Information provided below:

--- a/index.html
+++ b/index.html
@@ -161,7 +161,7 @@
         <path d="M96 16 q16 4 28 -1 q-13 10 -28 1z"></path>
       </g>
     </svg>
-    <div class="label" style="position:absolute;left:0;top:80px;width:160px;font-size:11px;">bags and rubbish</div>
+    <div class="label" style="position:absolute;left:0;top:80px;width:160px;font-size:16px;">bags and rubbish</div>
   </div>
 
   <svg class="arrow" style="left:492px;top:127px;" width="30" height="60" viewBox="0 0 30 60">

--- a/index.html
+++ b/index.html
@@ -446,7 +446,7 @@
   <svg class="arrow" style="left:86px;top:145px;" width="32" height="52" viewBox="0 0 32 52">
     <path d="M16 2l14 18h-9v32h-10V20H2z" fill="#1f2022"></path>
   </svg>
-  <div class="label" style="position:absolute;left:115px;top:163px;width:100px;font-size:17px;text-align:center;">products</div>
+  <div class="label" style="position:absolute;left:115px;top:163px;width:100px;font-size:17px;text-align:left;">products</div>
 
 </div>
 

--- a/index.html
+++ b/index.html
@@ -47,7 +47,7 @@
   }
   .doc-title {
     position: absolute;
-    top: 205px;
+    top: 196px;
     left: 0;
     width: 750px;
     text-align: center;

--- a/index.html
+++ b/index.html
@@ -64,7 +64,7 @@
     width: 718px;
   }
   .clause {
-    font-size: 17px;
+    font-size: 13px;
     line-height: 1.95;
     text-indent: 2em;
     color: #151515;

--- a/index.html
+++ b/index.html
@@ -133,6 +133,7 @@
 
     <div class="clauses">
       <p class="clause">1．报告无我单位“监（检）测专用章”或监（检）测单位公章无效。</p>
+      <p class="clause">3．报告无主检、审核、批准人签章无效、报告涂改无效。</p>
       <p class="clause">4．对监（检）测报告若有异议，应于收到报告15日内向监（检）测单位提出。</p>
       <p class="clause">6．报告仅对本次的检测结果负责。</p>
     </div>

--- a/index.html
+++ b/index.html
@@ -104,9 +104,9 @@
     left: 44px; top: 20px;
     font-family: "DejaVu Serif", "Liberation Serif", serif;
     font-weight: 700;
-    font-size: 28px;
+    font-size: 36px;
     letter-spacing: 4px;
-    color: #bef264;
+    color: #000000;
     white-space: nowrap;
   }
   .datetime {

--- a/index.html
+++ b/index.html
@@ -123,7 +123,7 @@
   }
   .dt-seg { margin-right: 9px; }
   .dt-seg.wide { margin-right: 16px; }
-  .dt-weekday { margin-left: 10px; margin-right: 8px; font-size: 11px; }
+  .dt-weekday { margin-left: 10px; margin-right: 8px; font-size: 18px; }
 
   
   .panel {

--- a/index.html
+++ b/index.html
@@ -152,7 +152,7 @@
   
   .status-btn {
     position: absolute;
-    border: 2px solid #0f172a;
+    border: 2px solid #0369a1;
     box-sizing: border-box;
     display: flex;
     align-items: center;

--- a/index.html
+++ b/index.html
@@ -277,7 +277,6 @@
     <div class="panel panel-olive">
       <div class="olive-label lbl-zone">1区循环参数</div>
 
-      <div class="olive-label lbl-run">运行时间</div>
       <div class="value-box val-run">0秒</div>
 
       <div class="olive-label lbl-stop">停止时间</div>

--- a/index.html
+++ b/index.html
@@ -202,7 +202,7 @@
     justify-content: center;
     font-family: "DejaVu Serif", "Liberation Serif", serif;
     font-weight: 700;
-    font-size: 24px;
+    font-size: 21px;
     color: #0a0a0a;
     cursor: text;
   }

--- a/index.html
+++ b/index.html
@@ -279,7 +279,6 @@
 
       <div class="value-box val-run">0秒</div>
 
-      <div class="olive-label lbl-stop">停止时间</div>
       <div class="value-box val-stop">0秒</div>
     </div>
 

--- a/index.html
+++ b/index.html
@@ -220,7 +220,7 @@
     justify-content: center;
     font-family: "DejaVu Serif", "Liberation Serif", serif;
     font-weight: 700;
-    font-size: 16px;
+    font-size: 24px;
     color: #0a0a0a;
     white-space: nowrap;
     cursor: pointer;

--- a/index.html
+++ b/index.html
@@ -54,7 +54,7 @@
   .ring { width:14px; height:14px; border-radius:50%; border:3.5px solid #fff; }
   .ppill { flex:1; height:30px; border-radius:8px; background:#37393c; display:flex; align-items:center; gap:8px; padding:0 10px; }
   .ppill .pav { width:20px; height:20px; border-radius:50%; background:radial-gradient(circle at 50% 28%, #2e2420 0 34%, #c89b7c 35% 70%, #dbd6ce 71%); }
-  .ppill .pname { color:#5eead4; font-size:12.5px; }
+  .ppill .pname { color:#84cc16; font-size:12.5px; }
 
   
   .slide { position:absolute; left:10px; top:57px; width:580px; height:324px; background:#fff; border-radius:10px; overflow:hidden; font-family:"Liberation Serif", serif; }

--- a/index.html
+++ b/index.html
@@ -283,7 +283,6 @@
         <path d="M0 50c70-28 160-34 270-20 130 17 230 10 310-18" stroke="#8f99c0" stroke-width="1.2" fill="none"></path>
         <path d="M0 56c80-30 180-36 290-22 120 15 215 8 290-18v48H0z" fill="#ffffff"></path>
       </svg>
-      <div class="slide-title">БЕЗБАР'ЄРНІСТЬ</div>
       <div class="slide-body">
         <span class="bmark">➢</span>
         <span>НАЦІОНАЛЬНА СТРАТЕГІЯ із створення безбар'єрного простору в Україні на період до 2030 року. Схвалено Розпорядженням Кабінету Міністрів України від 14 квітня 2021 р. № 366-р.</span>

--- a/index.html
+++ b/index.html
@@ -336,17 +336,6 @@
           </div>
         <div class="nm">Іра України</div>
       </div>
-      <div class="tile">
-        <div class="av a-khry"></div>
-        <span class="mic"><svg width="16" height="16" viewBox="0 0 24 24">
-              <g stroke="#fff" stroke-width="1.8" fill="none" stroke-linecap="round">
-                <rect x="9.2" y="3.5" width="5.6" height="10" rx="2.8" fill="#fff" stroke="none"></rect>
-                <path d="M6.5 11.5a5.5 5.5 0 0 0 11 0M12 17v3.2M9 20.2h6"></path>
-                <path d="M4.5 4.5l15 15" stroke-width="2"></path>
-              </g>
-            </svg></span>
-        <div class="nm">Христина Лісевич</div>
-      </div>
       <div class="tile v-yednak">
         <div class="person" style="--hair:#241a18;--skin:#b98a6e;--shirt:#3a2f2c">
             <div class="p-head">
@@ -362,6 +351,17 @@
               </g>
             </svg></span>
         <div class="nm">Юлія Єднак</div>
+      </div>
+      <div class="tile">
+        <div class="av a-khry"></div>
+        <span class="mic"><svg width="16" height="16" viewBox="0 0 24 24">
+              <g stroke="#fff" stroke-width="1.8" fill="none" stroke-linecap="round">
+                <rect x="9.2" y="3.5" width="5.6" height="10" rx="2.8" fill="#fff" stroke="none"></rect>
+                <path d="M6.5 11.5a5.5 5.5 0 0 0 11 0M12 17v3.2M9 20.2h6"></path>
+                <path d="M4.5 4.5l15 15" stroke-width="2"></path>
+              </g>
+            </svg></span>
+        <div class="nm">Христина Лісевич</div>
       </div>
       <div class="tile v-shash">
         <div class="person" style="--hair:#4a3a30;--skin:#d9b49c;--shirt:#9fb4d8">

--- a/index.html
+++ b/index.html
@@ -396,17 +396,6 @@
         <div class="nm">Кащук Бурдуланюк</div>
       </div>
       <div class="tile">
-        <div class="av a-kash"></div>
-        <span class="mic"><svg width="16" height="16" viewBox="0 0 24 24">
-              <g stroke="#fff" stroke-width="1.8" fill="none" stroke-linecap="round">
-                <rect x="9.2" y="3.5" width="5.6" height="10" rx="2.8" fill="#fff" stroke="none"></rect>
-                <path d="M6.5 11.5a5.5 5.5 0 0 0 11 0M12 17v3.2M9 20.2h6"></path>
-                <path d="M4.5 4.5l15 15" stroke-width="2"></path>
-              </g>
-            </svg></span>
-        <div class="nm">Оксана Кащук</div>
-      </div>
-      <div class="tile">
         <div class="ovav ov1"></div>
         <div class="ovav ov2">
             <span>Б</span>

End of Information provided.

Work item: Find the string "ovav" in the data. Report each line it appears in.

Answer to this problem:
         <div class="ovav ov1"></div>
         <div class="ovav ov2">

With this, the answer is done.